WHAT NEEDS TO BE DONE: Beginning with the line that contains "110px; text-align: left;" in the material below, print each line exactly until the line that contains "background: #f9e6ae; border: 1px" has been printed, then stop.

SOURCE RECORDS:
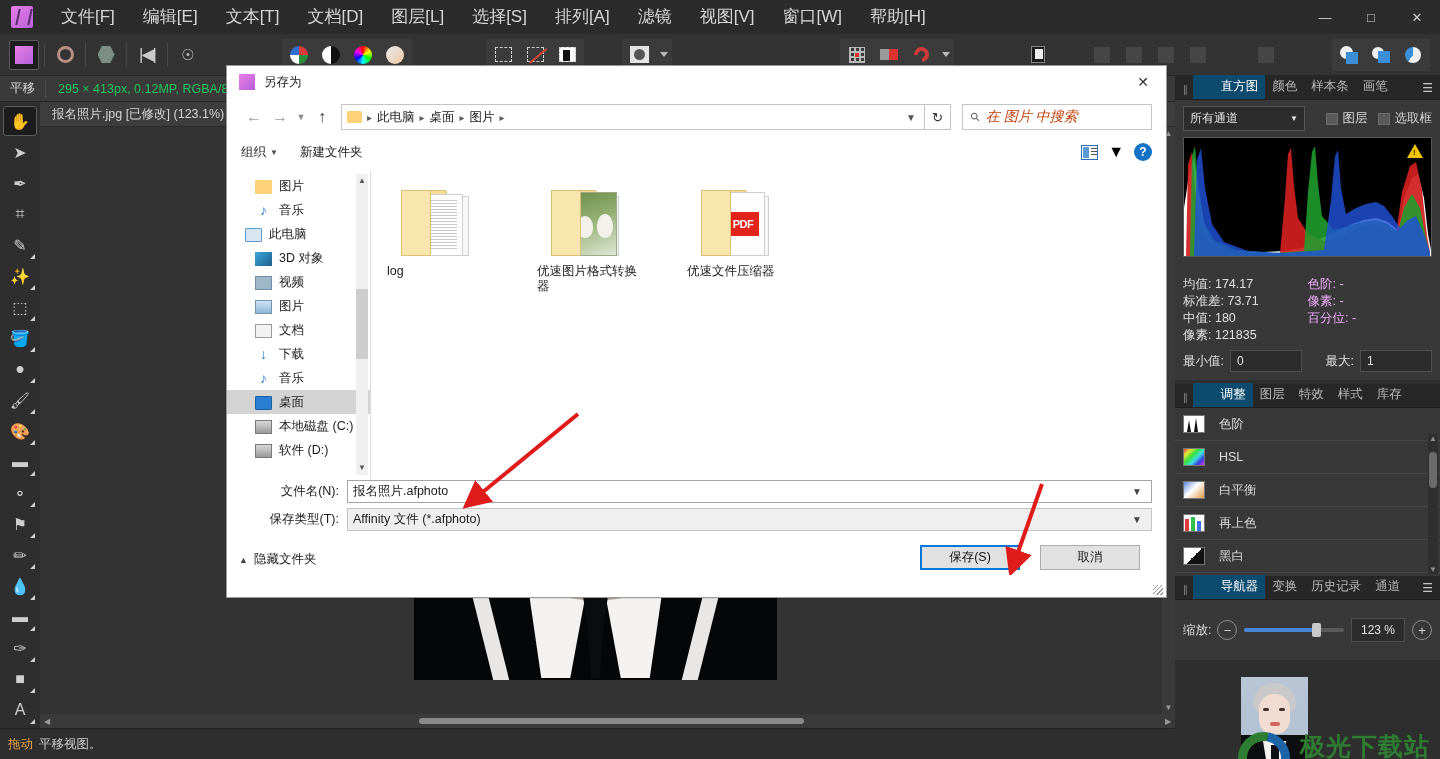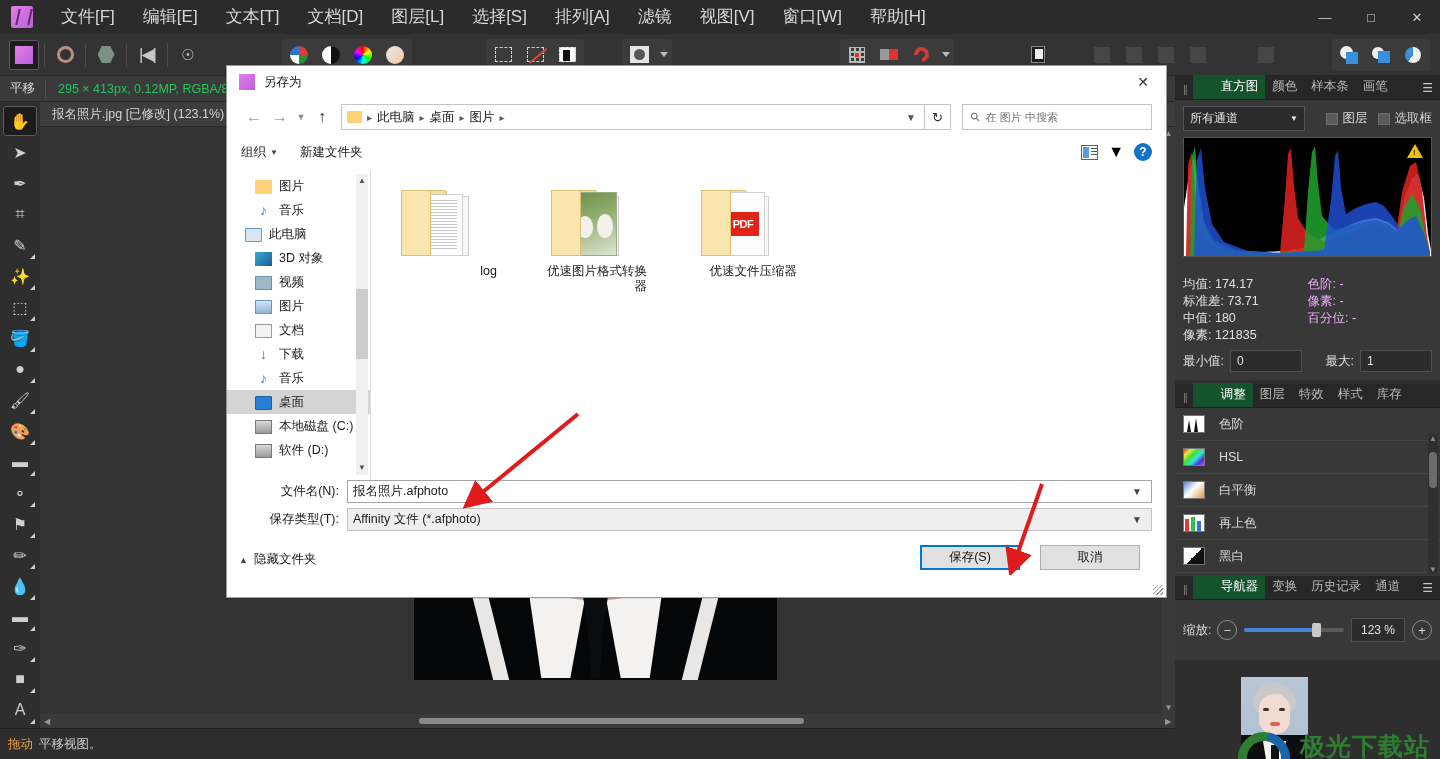--- a/index.html
+++ b/index.html
@@ -146,21 +146,21 @@
     background: #2e2e2e;
   }
   .panel-tabs {
     display: flex; align-items: flex-end; height: 24px; background: #272727;
     border-bottom: 1px solid #1f1f1f; position: relative;
   }
   .grip { color: #7d7d7d; font-size: 11px; padding: 0 6px 4px 8px; letter-spacing: -1px; }
   .ptab {
     color: #b9b9b9; font-size: 12.5px; padding: 3px 7px 4px; white-space: nowrap;
   }
-  .ptab.active { background: #14532d; color: #ffffff; padding-left: 28px; }
+  .ptab.active { background: #0c4a6e; color: #ffffff; padding-left: 28px; }
   .panel-menu { position: absolute; right: 7px; bottom: 4px; color: #c6c6c6; font-size: 12px; }
 
   .panel-body { background: #383838; padding: 6px 8px 8px; }
   .chan-row { display: flex; align-items: center; justify-content: space-between; margin-bottom: 6px; }
   .sel-box {
     background: #2c2c2c; border: 1px solid #555; color: #e3e3e3; font-size: 12px;
     padding: 3px 6px; width: 122px; display: flex; align-items: center; justify-content: space-between;
   }
   .chk-wrap { display: flex; align-items: center; gap: 5px; }
   .chk { width: 12px; height: 12px; background: #5a5a5a; border: 1px solid #6d6d6d; display:inline-block;}
@@ -263,21 +263,21 @@
   .crumb-sep { color: #5a5a5a; font-size: 10px; padding: 0 2px; }
   .crumb-caret { margin-left: auto; color: #555; font-size: 10px; padding: 0 8px; }
   .refresh-btn { width: 26px; height: 26px; border: 1px solid #c4c4c4; border-left: none;
                  display: flex; align-items: center; justify-content: center;
                  color: #333; font-size: 13px; }
   .searchbox {
     width: 190px; height: 26px; border: 1px solid #c4c4c4; margin-left: 11px;
     display: flex; align-items: center; padding-left: 8px; gap: 6px;
   }
   .srch-ico { color: #6b6b6b; font-size: 12px; transform: rotate(-45deg); }
-  .srch-ph { color: #737373; font-size: 11px; }
+  .srch-ph { color: #c2410c; font-size: 14px; font-style: italic; }
 
   .cmdbar { height: 32px; display: flex; align-items: center; padding: 0 14px; position: relative; }
   .cmd { font-size: 12.5px; color: #1a1a1a; margin-right: 22px; display: flex; align-items: center; gap: 4px; }
   .cmd .cc { font-size: 8px; color: #444; }
   .cmd-right { margin-left: auto; display: flex; align-items: center; gap: 10px; }
   .view-ico { width: 17px; height: 15px; border: 1px solid #2a6fb5; position: relative; background:#fff;}
   .view-ico::before { content:""; position:absolute; left:1px; top:1px; width:6px; height:11px; background:#5a9bd8;}
   .view-ico::after { content:""; position:absolute; left:9px; top:2px; width:6px; height:1px; background:#555;
                      box-shadow: 0 3px 0 #555, 0 6px 0 #555; }
   .help-ico { width: 18px; height: 18px; border-radius: 50%; background: #1473c6; color: #fff;
@@ -289,21 +289,21 @@
   .tree-item.lvl0 { padding-left: 18px; }
   .tree-item.sel2 { background: #d4d4d4; }
   .ti-ico { width: 17px; height: 16px; margin-right: 7px; flex: none; position: relative; }
   .tree-scroll { position: absolute; right: 3px; top: 4px; bottom: 4px; width: 12px; background: #f0f0f0; }
   .ts-arw { width: 12px; height: 14px; text-align: center; font-size: 8px; color: #555; line-height: 14px; }
   .ts-thumb { position: absolute; left: 0; top: 115px; width: 12px; height: 70px; background: #cdcdcd; }
   .tree-div { position: absolute; right: 0; top: 0; bottom: 0; width: 1px; background: #dcdcdc; }
 
   .filelist { flex: 1; position: relative; padding: 12px 0 0 16px; }
   .fgrid { display: flex; gap: 40px; }
-  .fitem { width: 110px; text-align: right; }
+  .fitem { width: 110px; text-align: left; }
   .fico { width: 94px; height: 76px; margin: 0 auto 6px; position: relative; }
   .folder-back { position: absolute; left: 6px; top: 8px; width: 46px; height: 66px;
                  background: #f6dd9a; border: 1px solid #dcc174; border-radius: 2px 2px 0 0; }
   .folder-front { position: absolute; left: 6px; top: 8px; width: 30px; height: 66px;
                   background: #f9e6ae; border: 1px solid #dcc174; }
   .doc-sheet { position: absolute; left: 28px; top: 12px; width: 40px; height: 62px;
                background: #fdfdfd; border: 1px solid #cfcfcf; }
   .doc-sheet2 { position: absolute; left: 34px; top: 14px; width: 40px; height: 60px;
                 background: #f7f7f7; border: 1px solid #cfcfcf; }
   .doc-lines { position: absolute; left: 32px; top: 18px; width: 30px; height: 50px;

ANSWER SPACE:
+  .fitem { width: 110px; text-align: left; }
   .fico { width: 94px; height: 76px; margin: 0 auto 6px; position: relative; }
   .folder-back { position: absolute; left: 6px; top: 8px; width: 46px; height: 66px;
                  background: #f6dd9a; border: 1px solid #dcc174; border-radius: 2px 2px 0 0; }
   .folder-front { position: absolute; left: 6px; top: 8px; width: 30px; height: 66px;
                   background: #f9e6ae; border: 1px solid #dcc174; }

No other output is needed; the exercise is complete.